By the time of  “The Arc of a Life”, Larry’s Party, Toronto, October 1997, Shields had earned “overnight success” with The Stone Diaries, which won the Pulitzer Prize, The National Book Critics Circle Award, and the Governor General’s Award.  Yet, she claims her writing life remained the same.  Her new novel arose from a short story called “Larry’s Jacket” and discussions about male friendship, which resulted in “this re-evaluation of what it is, what it means, to be a man.” (p. 88)

 

In “Letter, 1998”, Shields has applied for the Guggenheim Fellowship, with Wachtel as a reference.  In “Art Is Making”, Onstage For The Humber School For Writers, Toronto, October, 1998, Wachtel pursues themes or patterns in both Carol’s life and books.  Some topics are “why people read novels” and the function of book clubs.  Shields reviewed Lucy Maud Montgomery’s Journals, in the Globe and Mail.  She attended her forty-fifth high school reunion.  In “Throttled by Astonishment”, Dressing Up For The Carnival Onstage At The International Festival Of Authors Toronto, October 1999”, she previews a new book of short stories and its origins.   Shields had been diagnosed with breast cancer.   As a result, she wanted to write and read about people with common experience, to avoid the feeling of being alone.  At first, she refused to keep a “cancer journal”.   Her favourite book was Swann, “I just loved the energy that was flowing through me when I wrote that book, so I remember it as a period of great happiness.” (p. 119)

 

Shield identifies with Jane Austen, who died in 1817, at forty-one, because both authors did not produce “autobiographical” books.

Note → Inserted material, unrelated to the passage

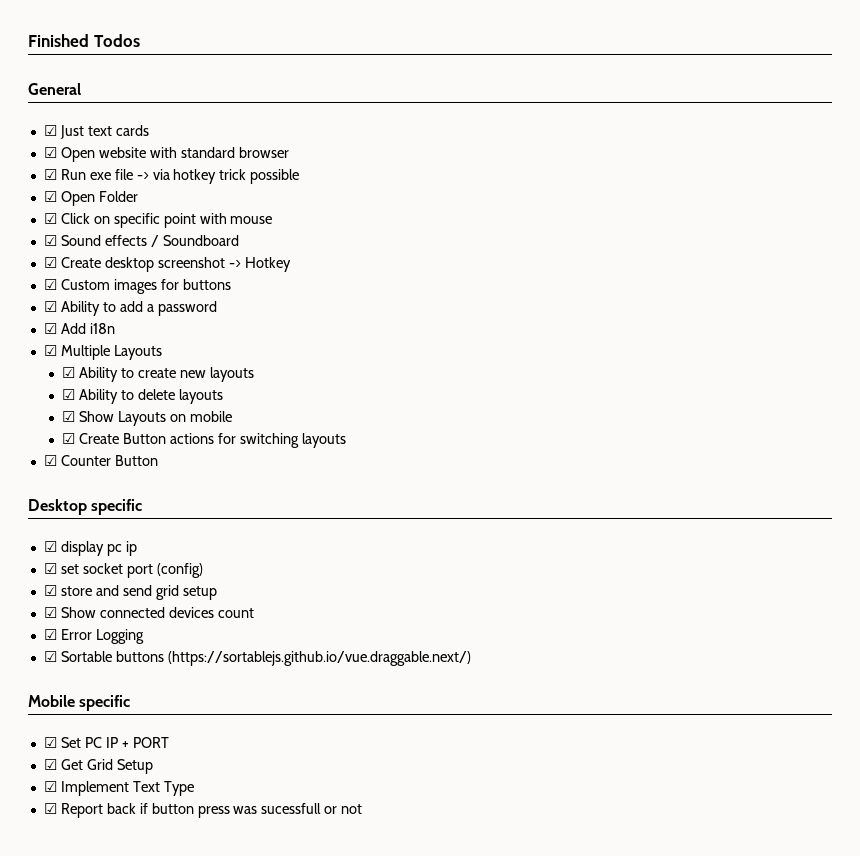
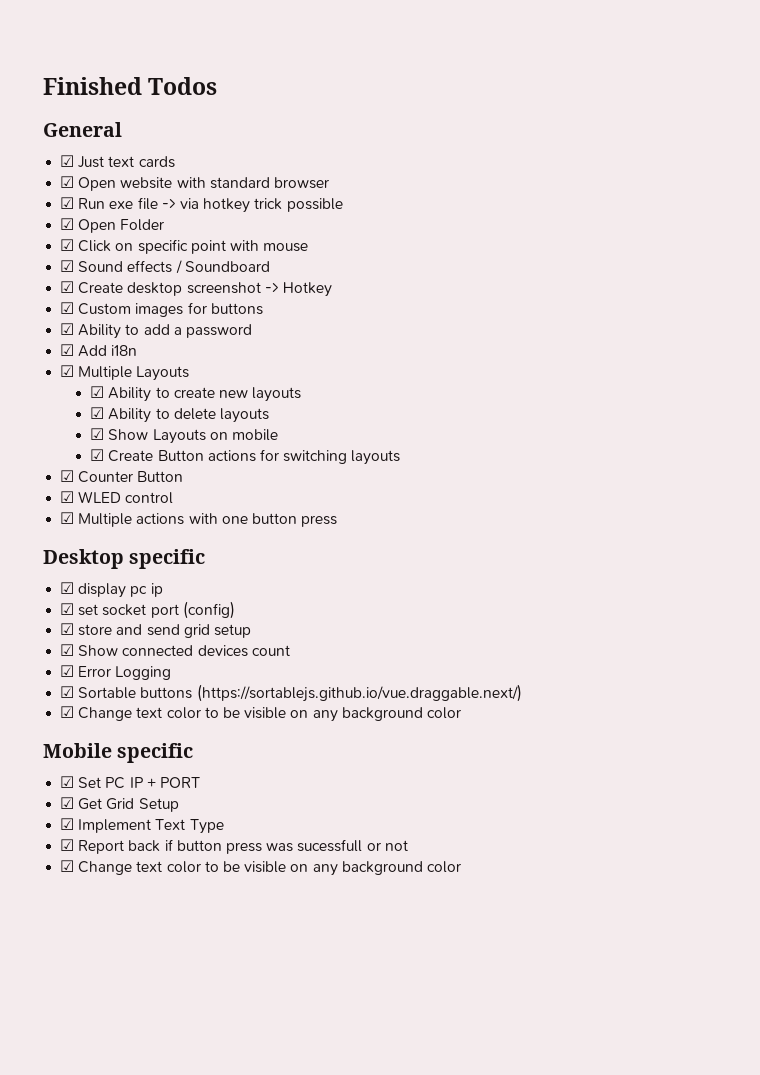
(158, 460) none -> [60,491,174,504] [60,512,338,527] // ☑ WLED control // ☑ Multiple actions with one button press
(471, 658) none -> [60,706,461,722] // ☑ Change text color to be visible on any background color
(363, 809) none -> [60,860,461,876] // ☑ Change text color to be visible on any background color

Shields is of two minds about knowing more about a writer.  “It may give us understanding of how the novel was put together and why and what it means.”  She adds, “And maybe we don’t need to know this.  Maybe we don’t need to know anything about the writer.” (p. 143)

 

Yet, in “Letters, 1999-2001”,    Shields confesses, “I think I am happier writing fiction [than the monograph on Austen].” (p. 123).In “A Gentle Satirist, Jane Austen, Carol’s Home, Victoria, March 2001, Shields and Wachtel explore the key events in Austen’s life and the influence of Austen on Shields, who once wrote “My debt to Jane Austen herself is incalculable.” (p. 125) At the same time, Shields believes, “I don’t think my novels are anything like Jane Austen’s novels.”   It is interesting to read their speculation on what might have become of Austen, if she had married, since Shields decided to marry and raise a family.  What Austen read was a factor in how she wrote, like Shields.  How Austen died is important.  Poignantly, Shields suggests, “People didn’t talk about cancer in those days and certainly weren’t able to diagnose it always, but I think this is the most probable cause of her death.” (p. 141)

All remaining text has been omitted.